== Work to be completed ==
Using the records below, give again exactly the lines from the line that contains "- ID özelliğini, students" through the line that contains "- Kod Enrollmentlistesinin", both ends included, and only those.

(Data entries)
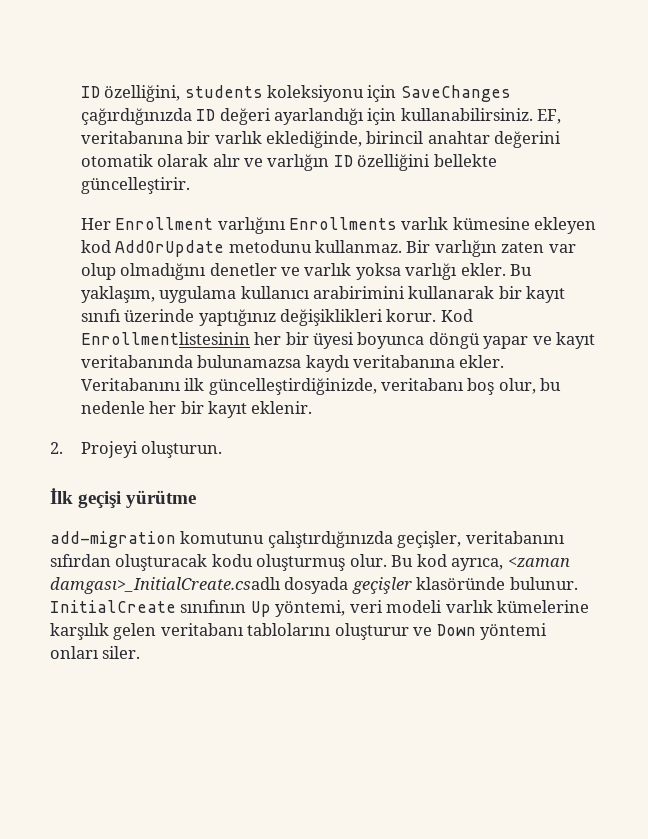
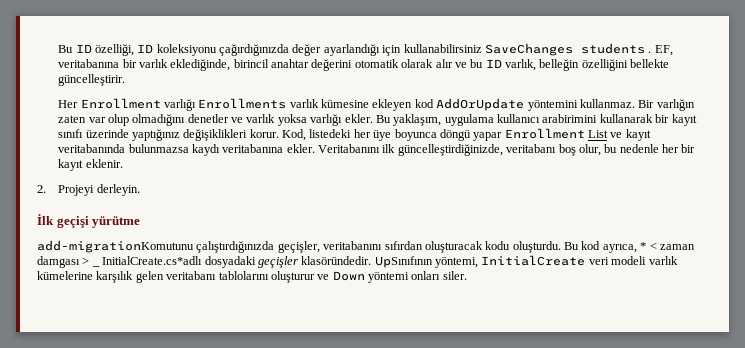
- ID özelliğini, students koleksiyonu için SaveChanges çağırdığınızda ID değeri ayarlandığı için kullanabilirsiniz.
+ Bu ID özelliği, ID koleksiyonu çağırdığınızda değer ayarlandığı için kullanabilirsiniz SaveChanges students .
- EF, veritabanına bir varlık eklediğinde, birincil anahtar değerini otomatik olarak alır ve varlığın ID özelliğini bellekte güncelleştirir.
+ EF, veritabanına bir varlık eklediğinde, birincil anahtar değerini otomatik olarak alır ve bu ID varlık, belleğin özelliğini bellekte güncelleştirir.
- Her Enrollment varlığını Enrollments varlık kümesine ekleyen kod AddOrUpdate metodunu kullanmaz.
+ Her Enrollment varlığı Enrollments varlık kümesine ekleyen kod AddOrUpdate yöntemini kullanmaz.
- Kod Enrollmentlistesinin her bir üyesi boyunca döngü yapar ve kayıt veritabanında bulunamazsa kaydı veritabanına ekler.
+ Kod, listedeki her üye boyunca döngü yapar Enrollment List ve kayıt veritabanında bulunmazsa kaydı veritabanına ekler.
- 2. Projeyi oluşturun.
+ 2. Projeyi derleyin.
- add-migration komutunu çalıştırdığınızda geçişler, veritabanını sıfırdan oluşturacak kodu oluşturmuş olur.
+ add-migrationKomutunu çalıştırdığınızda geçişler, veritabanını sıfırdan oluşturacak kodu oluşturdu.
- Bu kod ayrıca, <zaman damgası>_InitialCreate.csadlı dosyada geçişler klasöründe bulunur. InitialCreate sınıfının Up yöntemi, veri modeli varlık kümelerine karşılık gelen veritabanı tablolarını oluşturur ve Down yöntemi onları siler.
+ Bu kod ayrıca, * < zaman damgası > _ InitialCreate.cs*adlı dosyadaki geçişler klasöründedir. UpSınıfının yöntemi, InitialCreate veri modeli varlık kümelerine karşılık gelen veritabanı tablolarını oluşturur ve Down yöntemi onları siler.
==
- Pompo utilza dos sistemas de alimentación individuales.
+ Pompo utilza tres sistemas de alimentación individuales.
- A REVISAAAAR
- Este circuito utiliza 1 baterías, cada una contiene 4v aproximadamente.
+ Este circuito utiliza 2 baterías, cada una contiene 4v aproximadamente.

== Completed exercise ==
- ID özelliğini, students koleksiyonu için SaveChanges çağırdığınızda ID değeri ayarlandığı için kullanabilirsiniz.
+ Bu ID özelliği, ID koleksiyonu çağırdığınızda değer ayarlandığı için kullanabilirsiniz SaveChanges students .
- EF, veritabanına bir varlık eklediğinde, birincil anahtar değerini otomatik olarak alır ve varlığın ID özelliğini bellekte güncelleştirir.
+ EF, veritabanına bir varlık eklediğinde, birincil anahtar değerini otomatik olarak alır ve bu ID varlık, belleğin özelliğini bellekte güncelleştirir.
- Her Enrollment varlığını Enrollments varlık kümesine ekleyen kod AddOrUpdate metodunu kullanmaz.
+ Her Enrollment varlığı Enrollments varlık kümesine ekleyen kod AddOrUpdate yöntemini kullanmaz.
- Kod Enrollmentlistesinin her bir üyesi boyunca döngü yapar ve kayıt veritabanında bulunamazsa kaydı veritabanına ekler.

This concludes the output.